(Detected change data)
=====

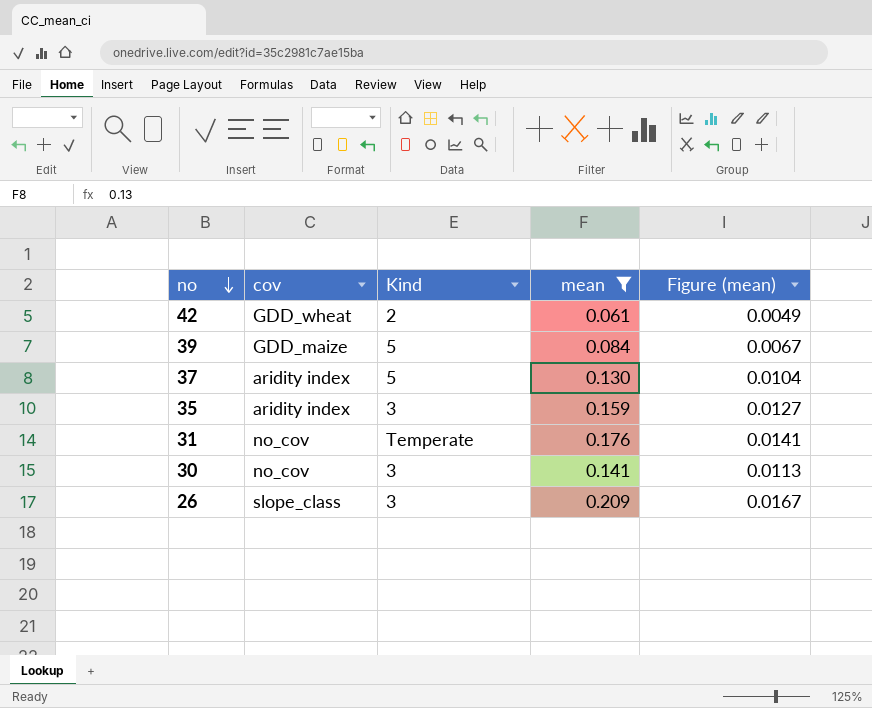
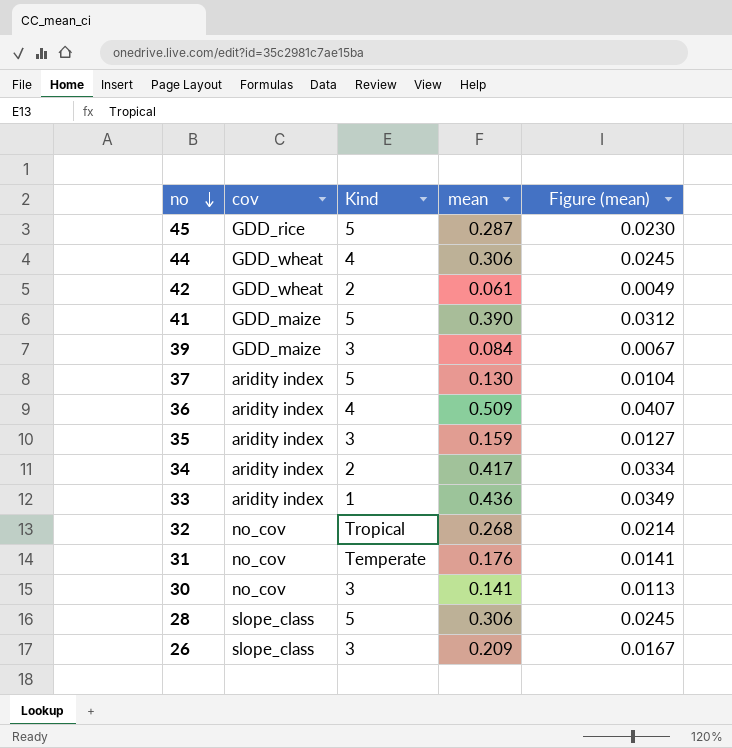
filter: mean <= 0.209 -> none
39 | Kind: 5 -> 3

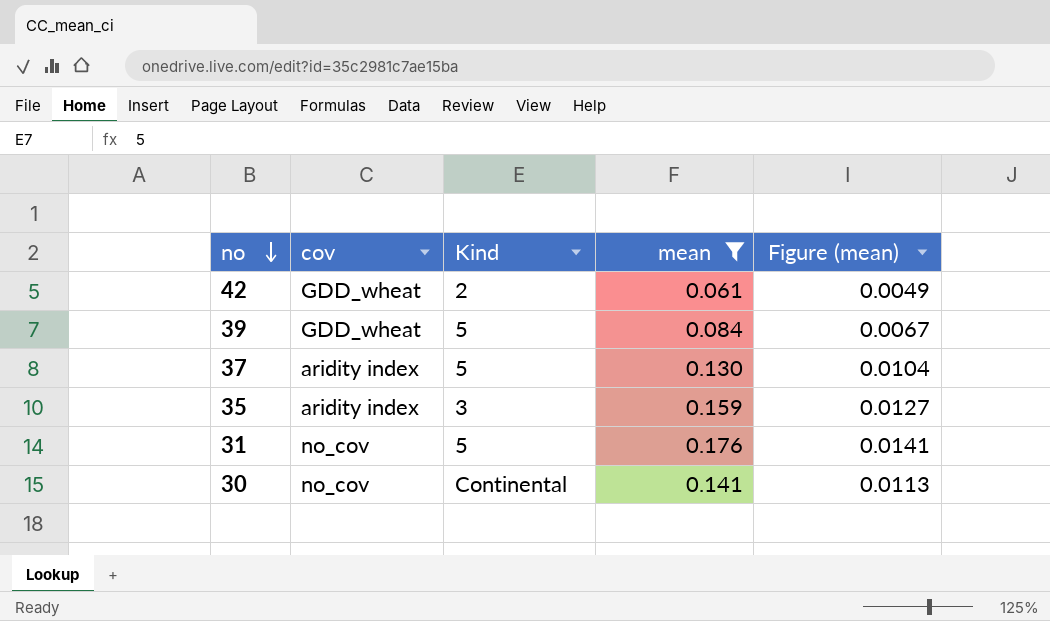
filter: none -> mean <= 0.176
39 | cov: GDD_maize -> GDD_wheat
39 | Kind: 3 -> 5
31 | Kind: Temperate -> 5
30 | Kind: 3 -> Continental

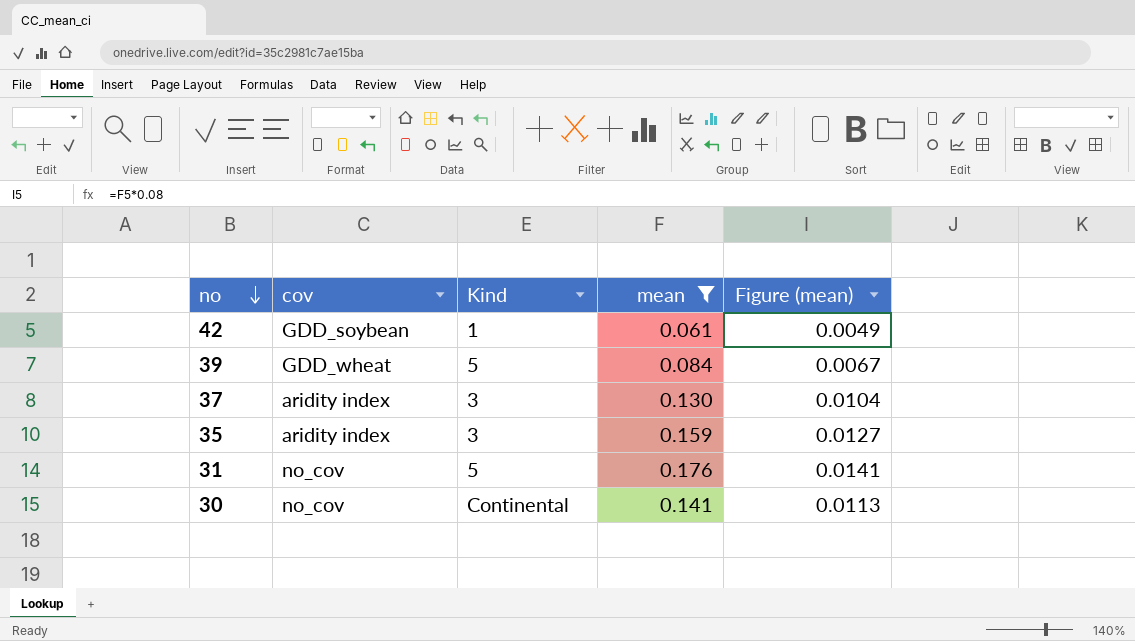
42 | cov: GDD_wheat -> GDD_soybean
42 | Kind: 2 -> 1
37 | Kind: 5 -> 3

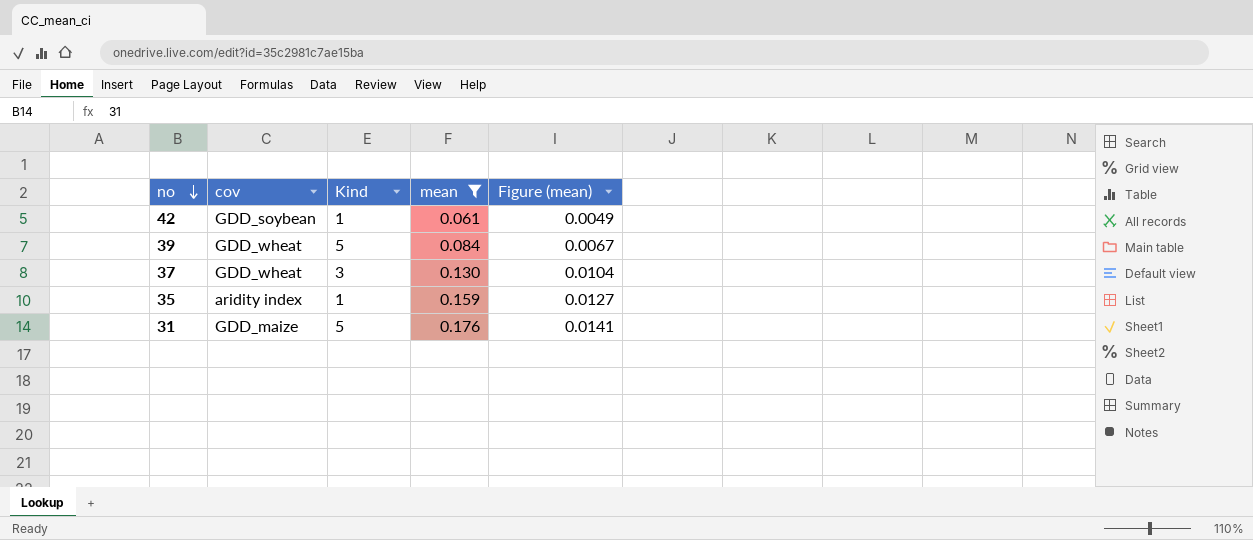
row 30: no_cov | Continental | 0.141 | 0.0113 -> none
37 | cov: aridity index -> GDD_wheat
35 | Kind: 3 -> 1
31 | cov: no_cov -> GDD_maize

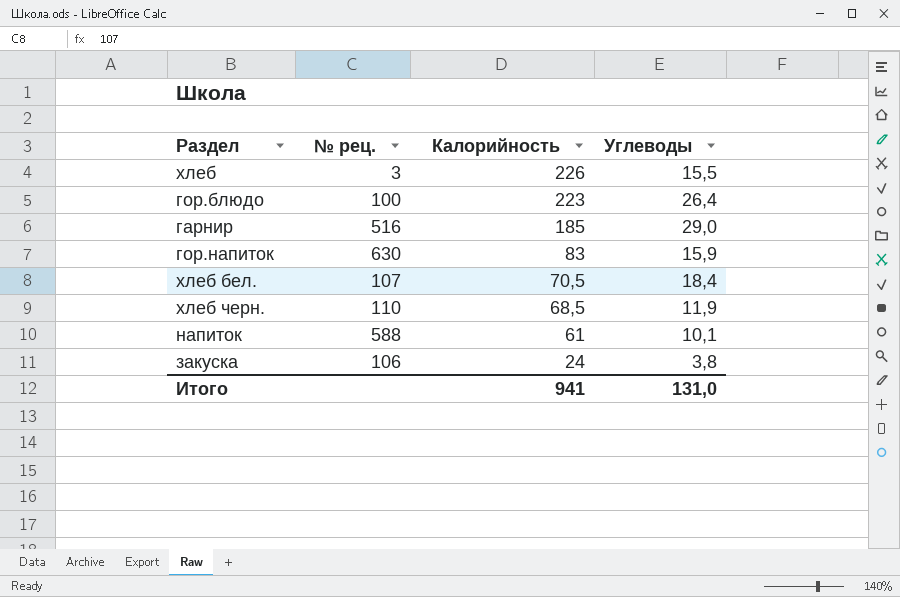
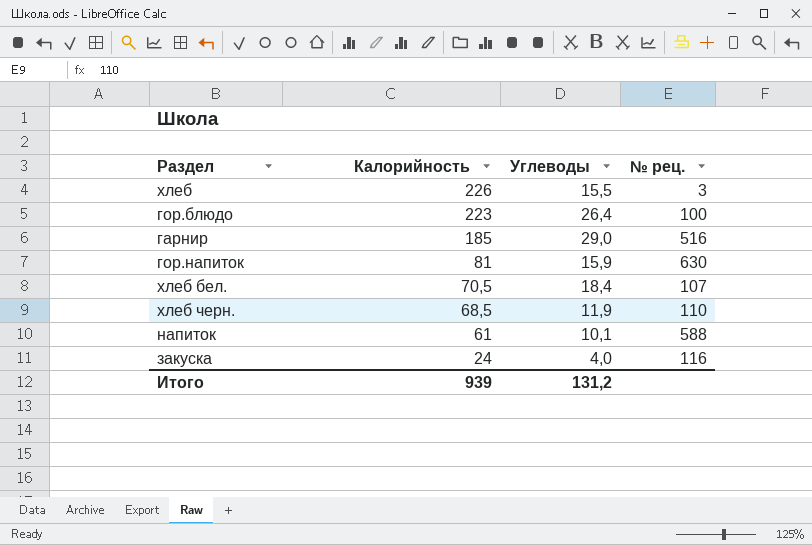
column № рец. | position: 2 -> 4
гор.напиток | Калорийность: 83 -> 81
закуска | Углеводы: 3,8 -> 4,0
закуска | № рец.: 106 -> 116
Итого | Калорийность: 941 -> 939
Итого | Углеводы: 131,0 -> 131,2

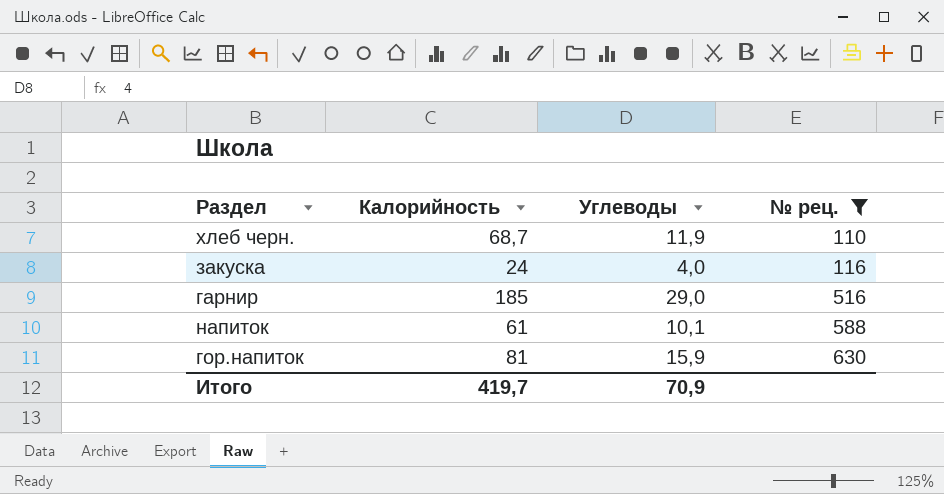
filter: none -> № рец. >= 110
row order: Калорийность descending -> № рец. ascending
хлеб черн. | Калорийность: 68,5 -> 68,7
Итого | Калорийность: 939 -> 419,7
Итого | Углеводы: 131,2 -> 70,9

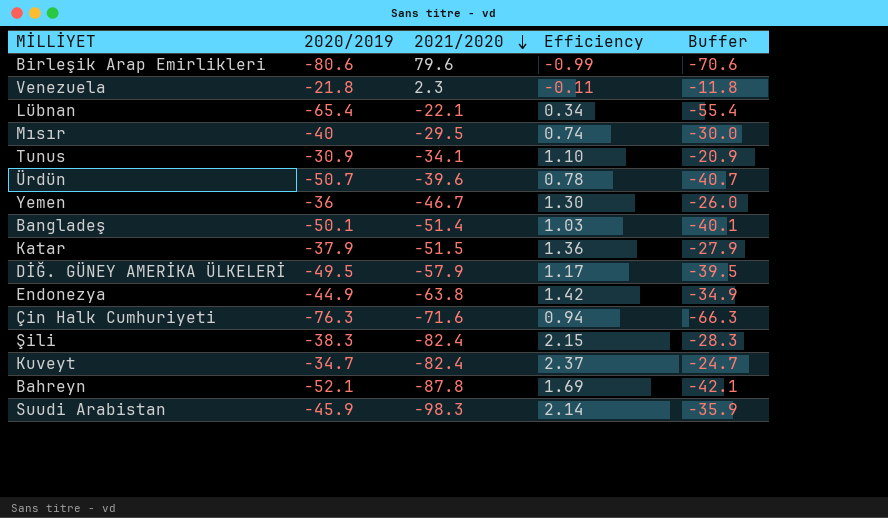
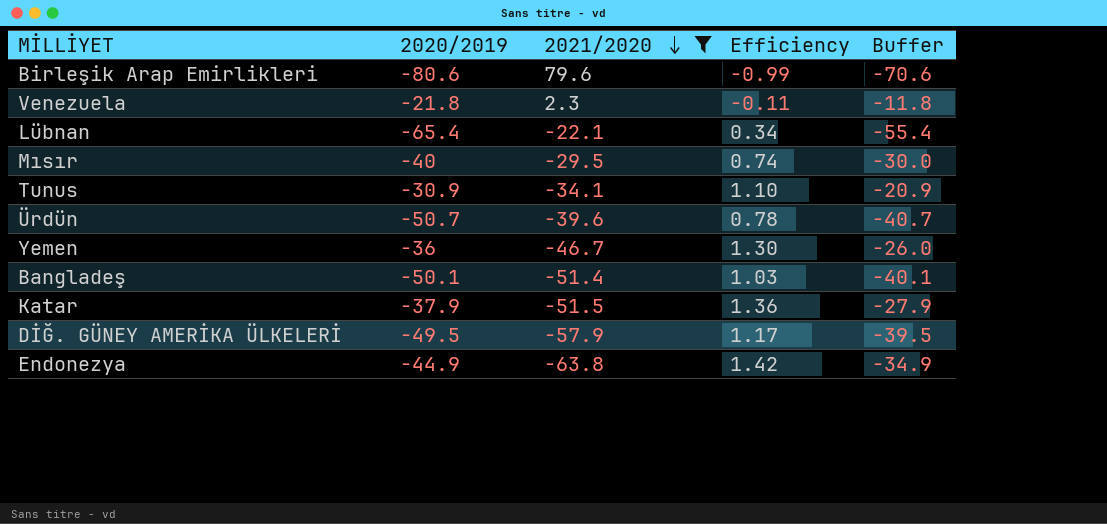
filter: none -> 2021/2020 >= -63.8

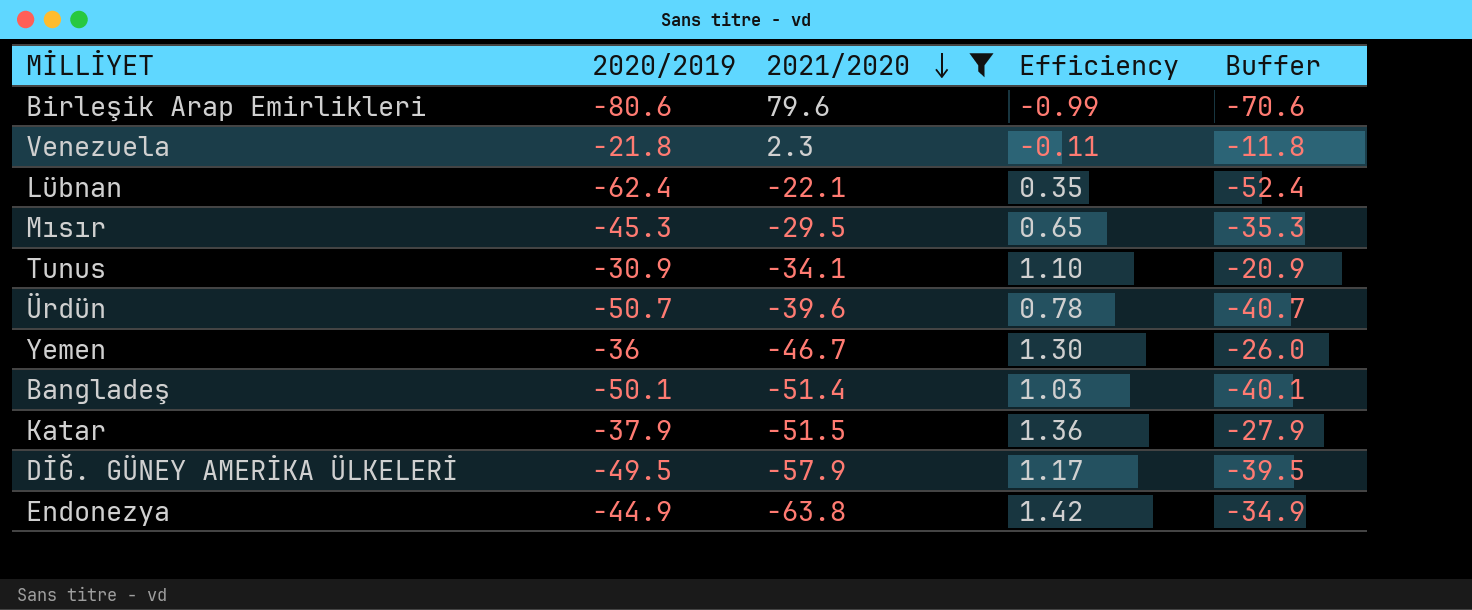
Lübnan | 2020/2019: -65.4 -> -62.4
Lübnan | Efficiency: 0.34 -> 0.35
Lübnan | Buffer: -55.4 -> -52.4
Mısır | 2020/2019: -40 -> -45.3
Mısır | Efficiency: 0.74 -> 0.65
Mısır | Buffer: -30.0 -> -35.3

=====

■ **Description of the task**
Repeat each entry precisely as it appears. Leave the pictures out.

■ **Answer to this task**
filter: mean <= 0.209 -> none
39 | Kind: 5 -> 3

filter: none -> mean <= 0.176
39 | cov: GDD_maize -> GDD_wheat
39 | Kind: 3 -> 5
31 | Kind: Temperate -> 5
30 | Kind: 3 -> Continental

42 | cov: GDD_wheat -> GDD_soybean
42 | Kind: 2 -> 1
37 | Kind: 5 -> 3

row 30: no_cov | Continental | 0.141 | 0.0113 -> none
37 | cov: aridity index -> GDD_wheat
35 | Kind: 3 -> 1
31 | cov: no_cov -> GDD_maize

column № рец. | position: 2 -> 4
гор.напиток | Калорийность: 83 -> 81
закуска | Углеводы: 3,8 -> 4,0
закуска | № рец.: 106 -> 116
Итого | Калорийность: 941 -> 939
Итого | Углеводы: 131,0 -> 131,2

filter: none -> № рец. >= 110
row order: Калорийность descending -> № рец. ascending
хлеб черн. | Калорийность: 68,5 -> 68,7
Итого | Калорийность: 939 -> 419,7
Итого | Углеводы: 131,2 -> 70,9

filter: none -> 2021/2020 >= -63.8

Lübnan | 2020/2019: -65.4 -> -62.4
Lübnan | Efficiency: 0.34 -> 0.35
Lübnan | Buffer: -55.4 -> -52.4
Mısır | 2020/2019: -40 -> -45.3
Mısır | Efficiency: 0.74 -> 0.65
Mısır | Buffer: -30.0 -> -35.3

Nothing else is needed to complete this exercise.